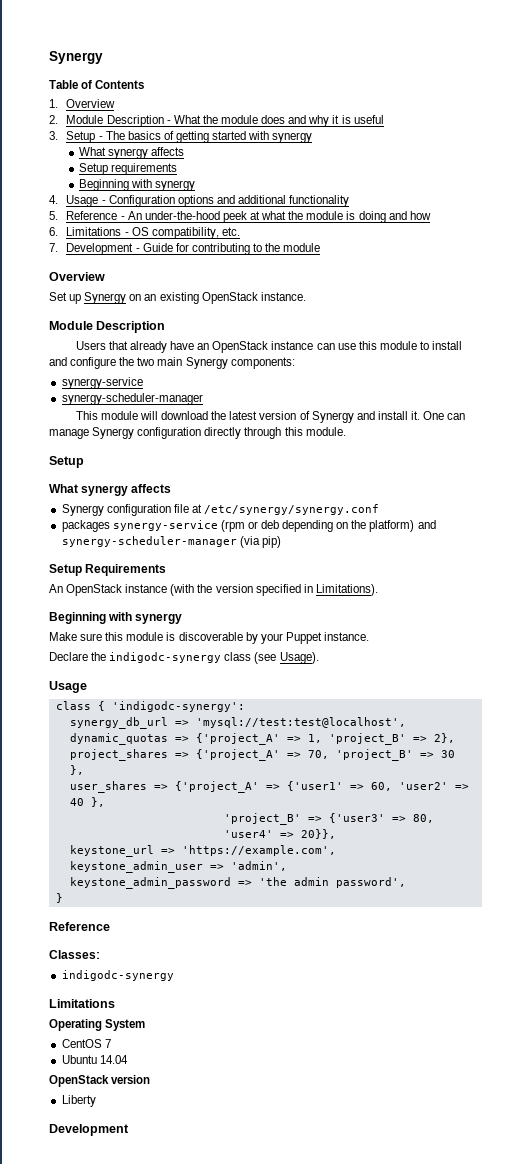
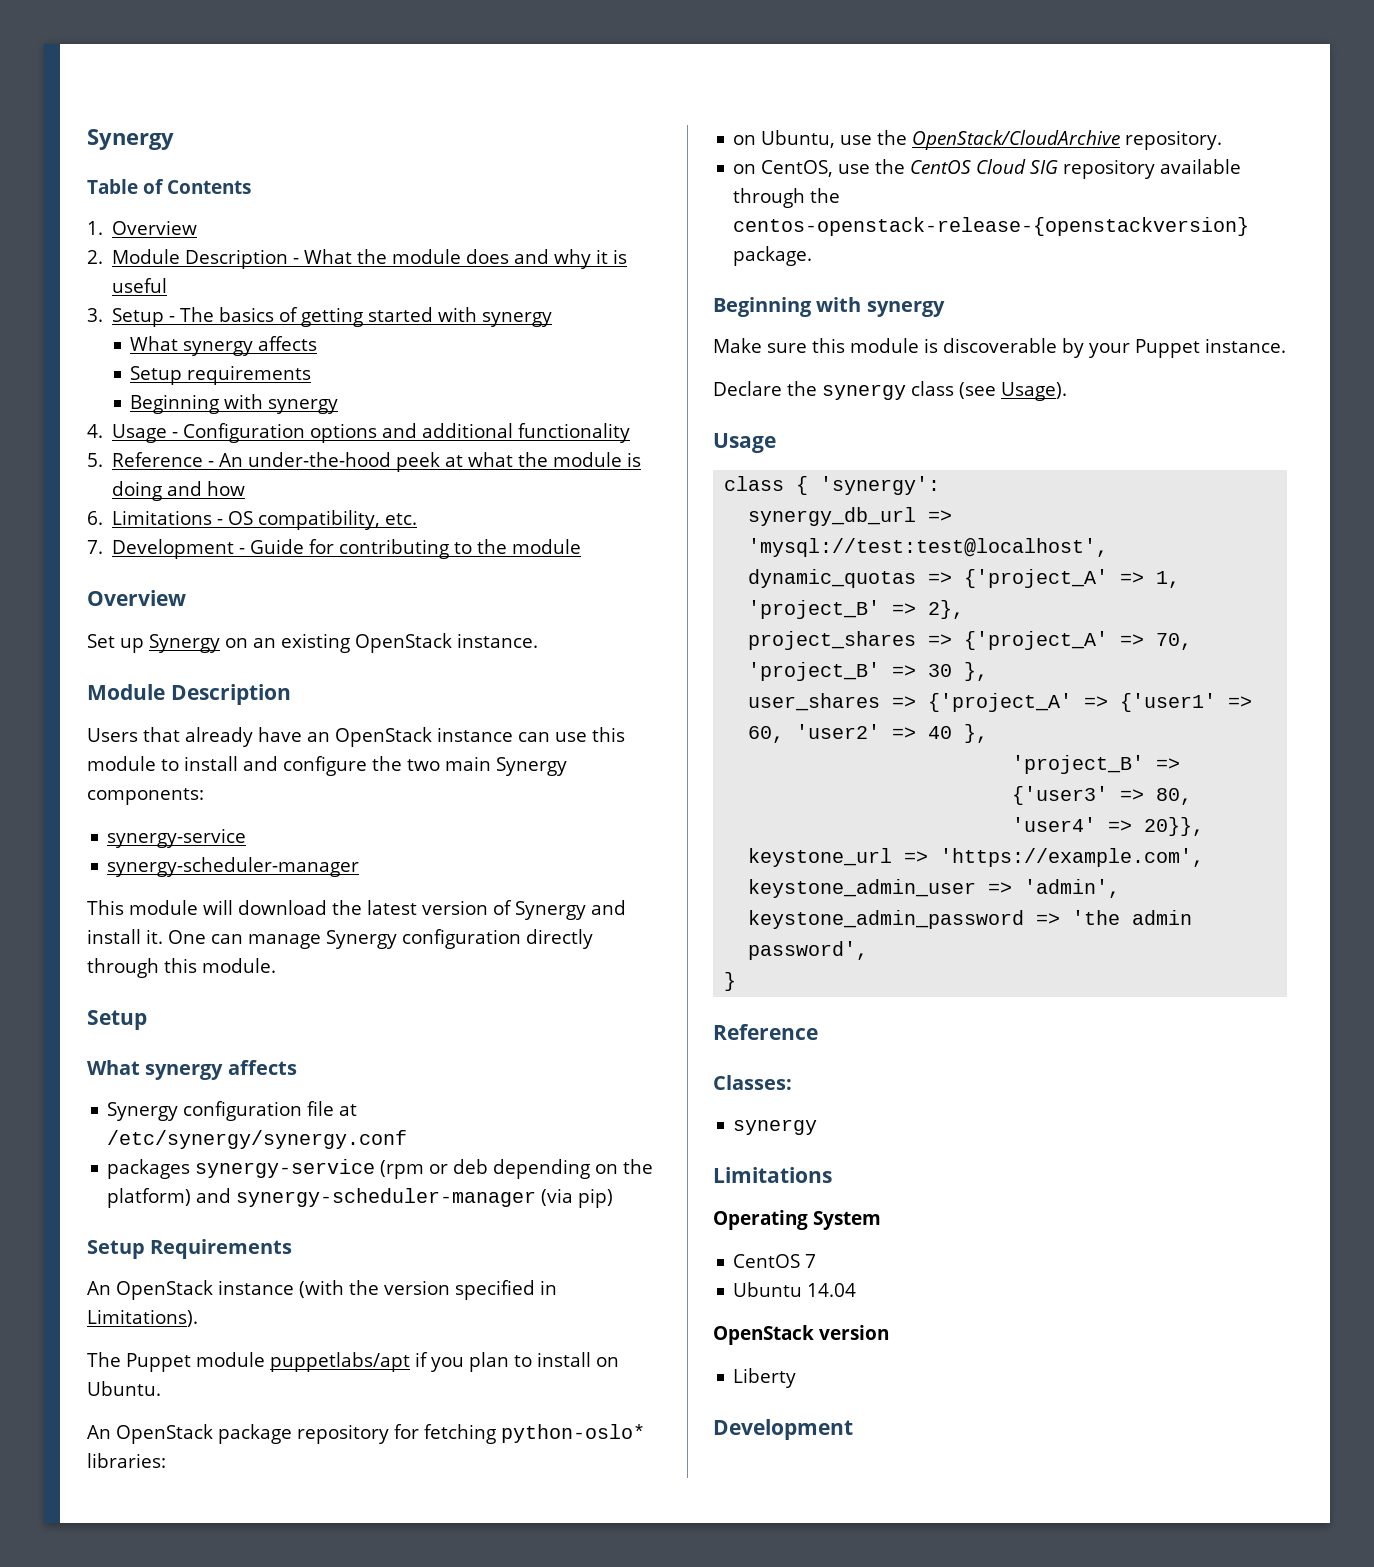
(378, 590) none -> [87,1352,619,1372] [87,1381,161,1396] [87,1424,645,1444] [87,1453,166,1468] [733,130,1223,150] [733,159,1242,179] [733,188,841,208] [733,217,1250,236] [733,246,813,266] // The Puppet module puppetlabs/apt if you plan to install on Ubuntu. // An OpenStack package repository for fetching python-oslo* libraries: // on Ubuntu, use the OpenStack/CloudArchive repository. // on CentOS, use the CentOS Cloud SIG repository available through the centos-openstack-release-{openstackversion} package.
[109,652,222,663] indigodc-synergy -> [822,384,906,400] synergy
[111,701,245,712] 'indigodc-synergy': -> [820,476,941,495] 'synergy':
[61,970,174,981] indigodc-synergy -> [733,1119,818,1135] synergy

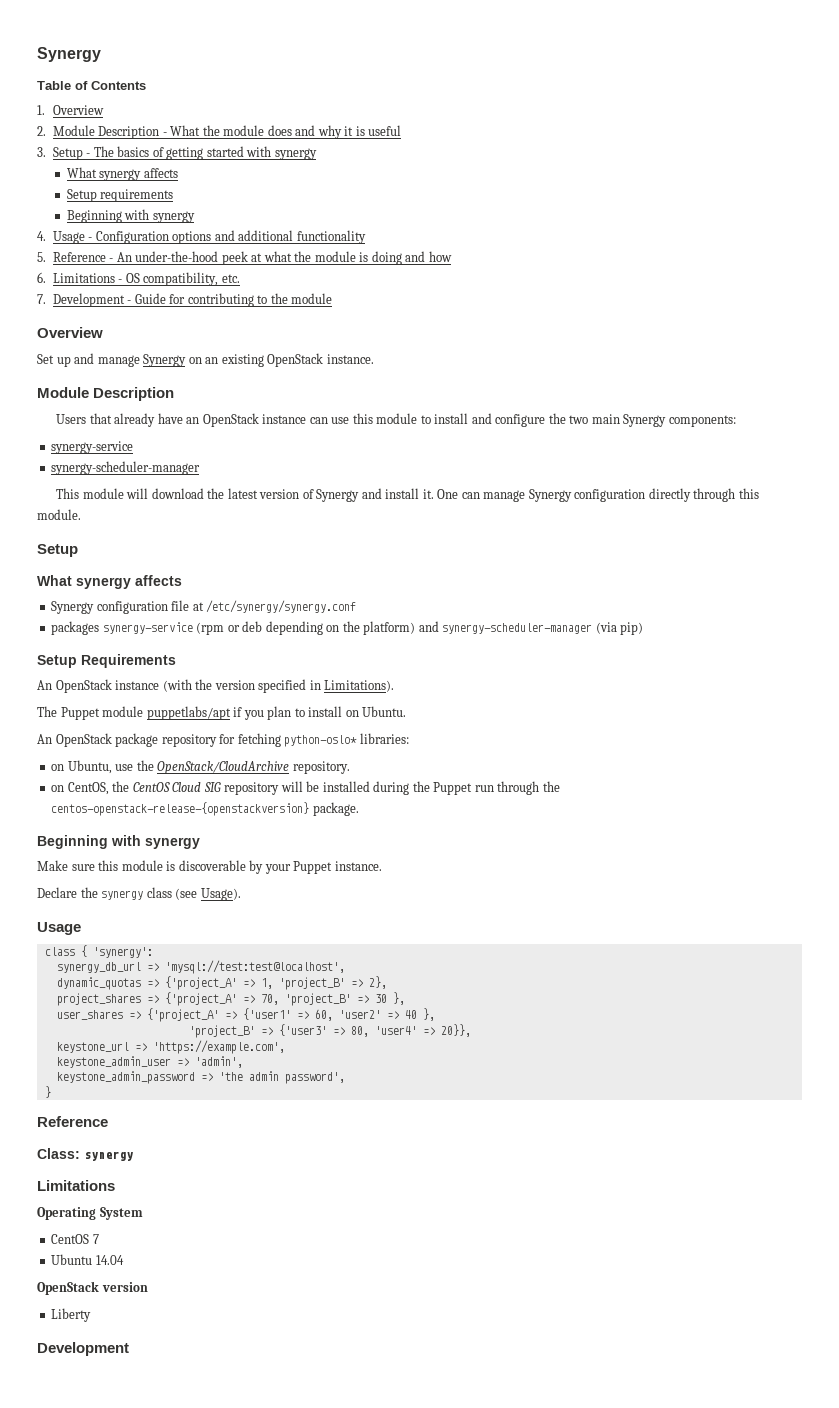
(144, 645) none -> [74,353,140,367] and manage
[838,164,871,174] use -> (109, 788) none
[1160,159,1242,174] available -> [280,781,494,795] will be installed during the Puppet run
[713,1075,792,1090] Classes: // -> [37,1148,80,1159] Class:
* * * *
Wherever the string "indigodc" occurs in the entries, copy that whole line.

**Answer box:**
[109,652,222,663] indigodc-synergy -> [822,384,906,400] synergy
[111,701,245,712] 'indigodc-synergy': -> [820,476,941,495] 'synergy':
[61,970,174,981] indigodc-synergy -> [733,1119,818,1135] synergy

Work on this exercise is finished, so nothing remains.